## Task material
* * * * *

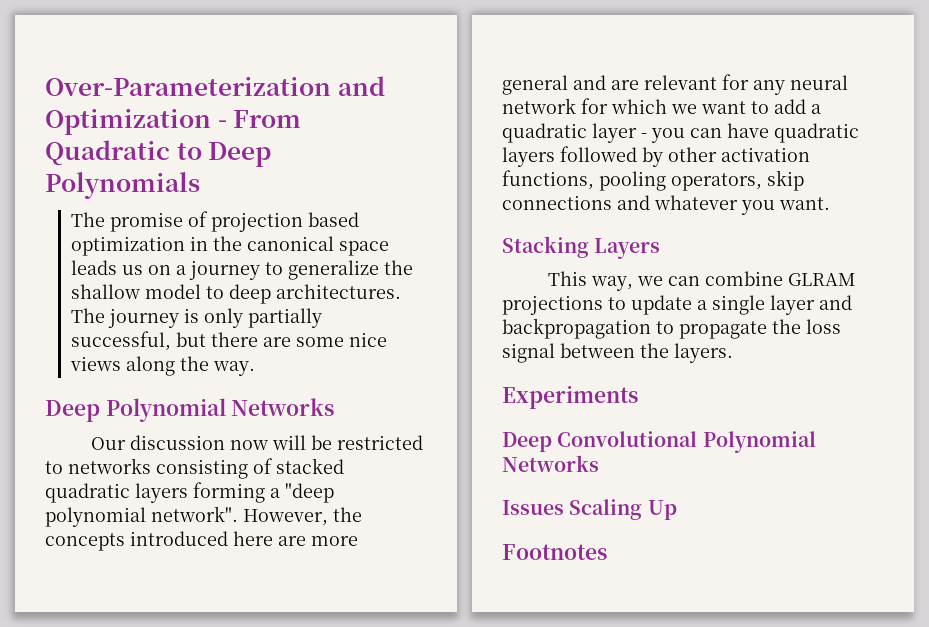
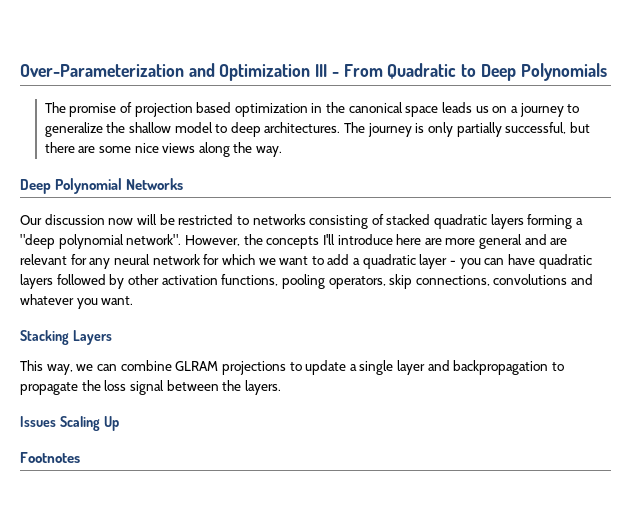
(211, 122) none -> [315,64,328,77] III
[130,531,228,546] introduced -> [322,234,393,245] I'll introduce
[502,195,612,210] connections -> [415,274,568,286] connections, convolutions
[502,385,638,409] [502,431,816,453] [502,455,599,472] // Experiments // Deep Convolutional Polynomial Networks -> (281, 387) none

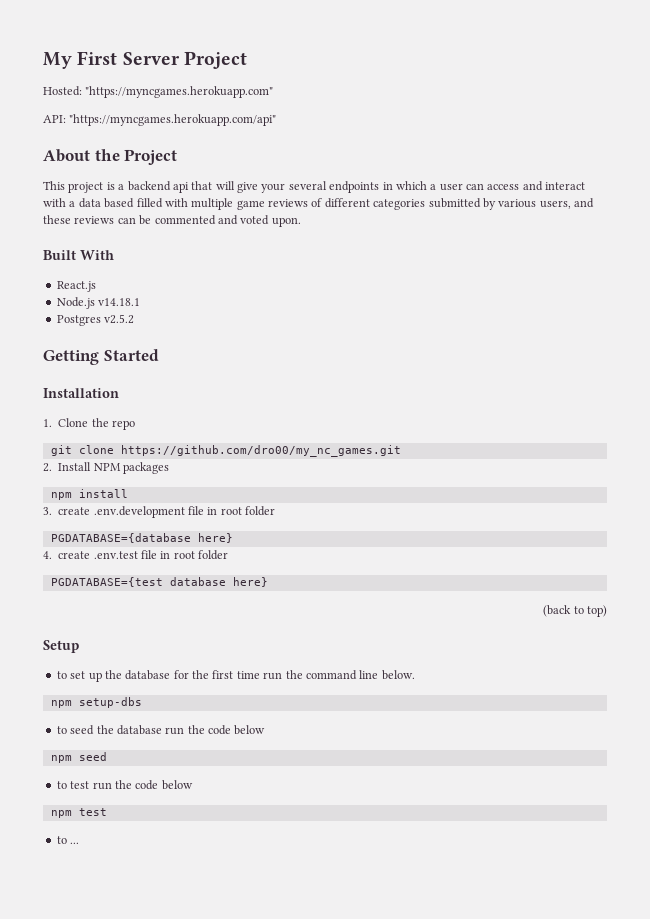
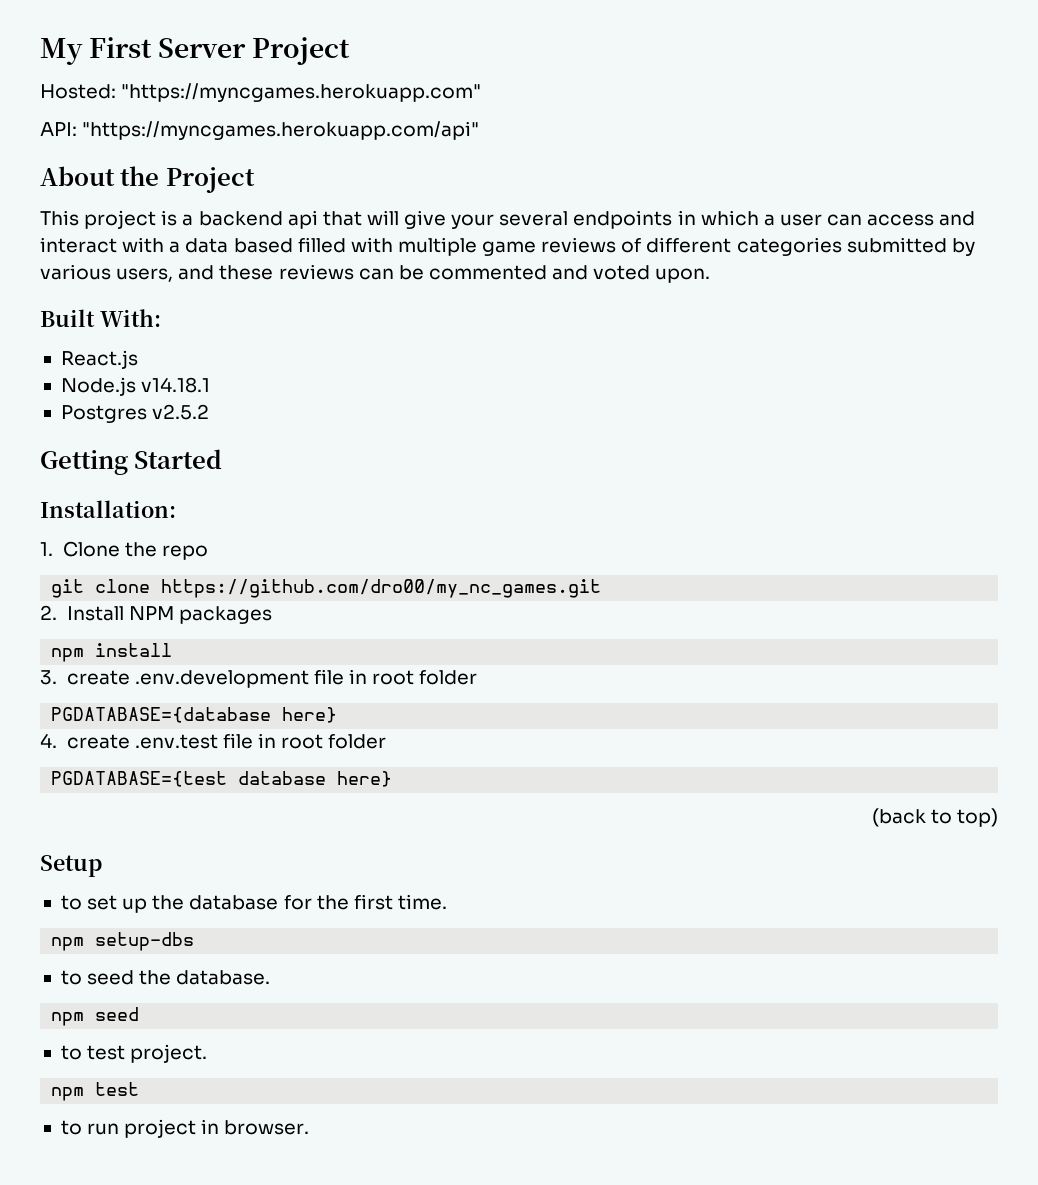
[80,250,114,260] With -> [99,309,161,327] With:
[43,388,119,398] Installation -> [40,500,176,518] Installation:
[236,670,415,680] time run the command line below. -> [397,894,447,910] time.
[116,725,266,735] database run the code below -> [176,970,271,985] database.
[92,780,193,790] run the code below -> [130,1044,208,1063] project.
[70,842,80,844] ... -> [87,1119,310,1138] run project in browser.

* * * * *

## Task instructions
Write the data out again exactly, but without its images.

## The completed task
(211, 122) none -> [315,64,328,77] III
[130,531,228,546] introduced -> [322,234,393,245] I'll introduce
[502,195,612,210] connections -> [415,274,568,286] connections, convolutions
[502,385,638,409] [502,431,816,453] [502,455,599,472] // Experiments // Deep Convolutional Polynomial Networks -> (281, 387) none

[80,250,114,260] With -> [99,309,161,327] With:
[43,388,119,398] Installation -> [40,500,176,518] Installation:
[236,670,415,680] time run the command line below. -> [397,894,447,910] time.
[116,725,266,735] database run the code below -> [176,970,271,985] database.
[92,780,193,790] run the code below -> [130,1044,208,1063] project.
[70,842,80,844] ... -> [87,1119,310,1138] run project in browser.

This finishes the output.